Some people are surprised when I tell them that my introversion has also aided me in preaching and teaching. My natural bent toward study, thoughtful reflection and writing—all things that come to introverts pretty easily—have all helped me develop as a preacher. I love going deep into the nuances and applications of the biblical text, and I also think that my tendency to observe helps me to speak into the life of the community and the culture. Even though I enjoy writing sermons more than I do preaching, I am very comfortable in the pulpit, as long as I have had ample time to prepare. The fellowship hour after the service is another story though!

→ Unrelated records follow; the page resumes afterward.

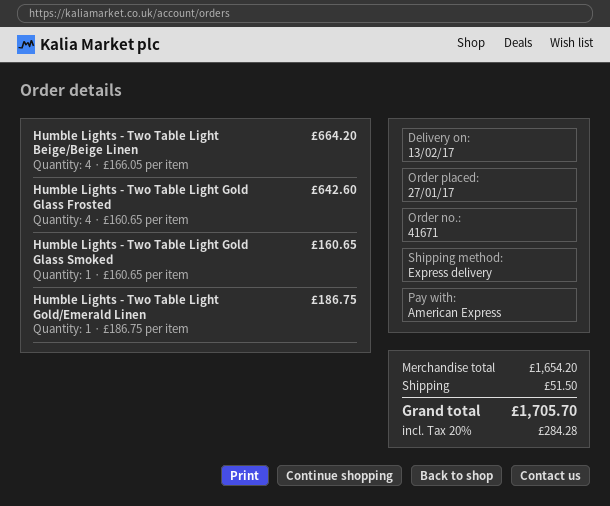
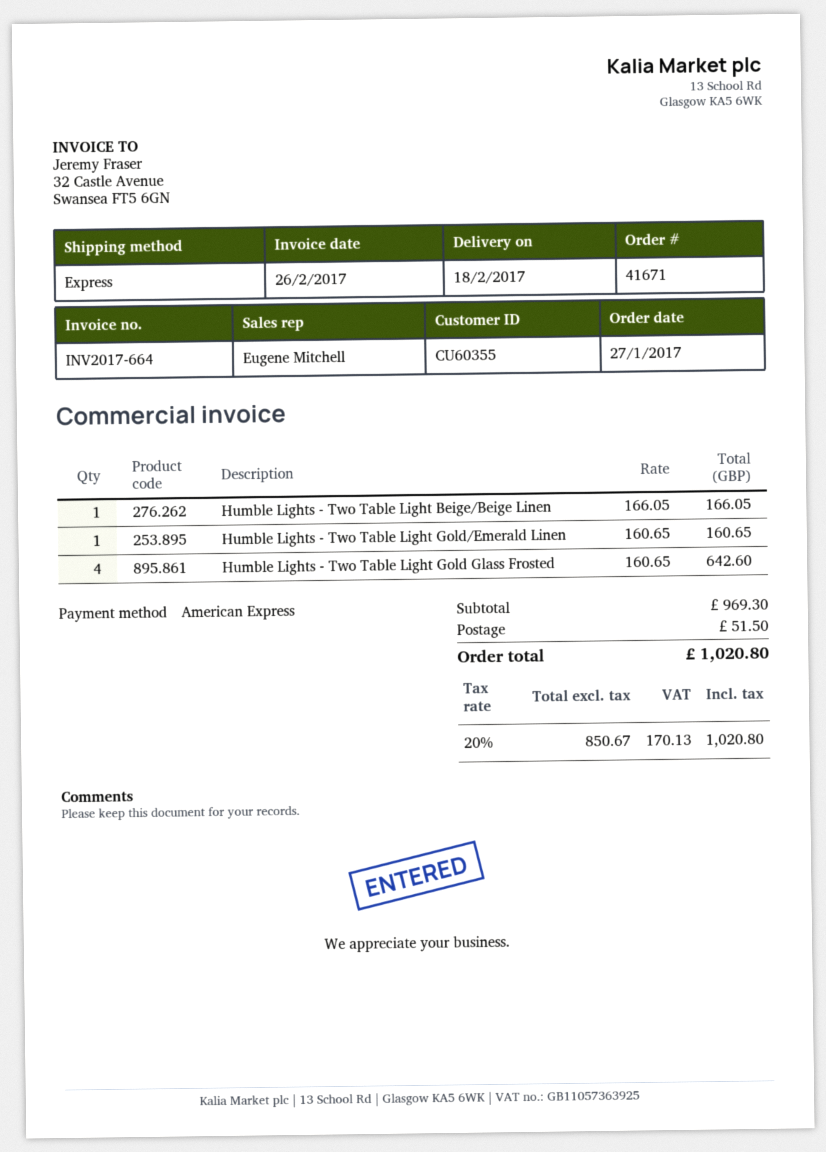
delivery date: 2017-02-13 -> 2017-02-18
Humble Lights - Two Table Light Beige/Beige Linen: 4 x 166.05 = 664.20 -> 1 x 166.05 = 166.05
Humble Lights - Two Table Light Gold Glass Smoked: 1 x 160.65 = 160.65 -> none
Humble Lights - Two Table Light Gold/Emerald Linen: 1 x 186.75 = 186.75 -> 1 x 160.65 = 160.65
subtotal: 1654.20 -> 969.30
tax: 20% = 284.28 -> 20% = 170.13
total: 1705.70 -> 1020.80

How can introverts be evangelists?
As I was exploring this topic, I had someone ask me whether an "introverted evangelist" is an oxymoron. But I firmly believe it's not that introverts are ill-suited to evangelism; rather, many of our common strategies for evangelism are ill-suited for introverts. Even though teaching on evangelism is (thankfully) changing, there are still some prevailing models that are very difficult for many introverts. One of those models is the spiritual salesmanship model, to borrow an image from evangelism professor Rick Richardson. We must be fast talking experts, armed with answers to all the questions, able to persuade others and "close the deal." Or another common mode of evangelism is debate - we need to prove that our worldview is superior to that of others. Most introverts will struggle with these methods, since we're not naturally aggressive or chatty and our internal processing slows us down in situations of conflict or debate.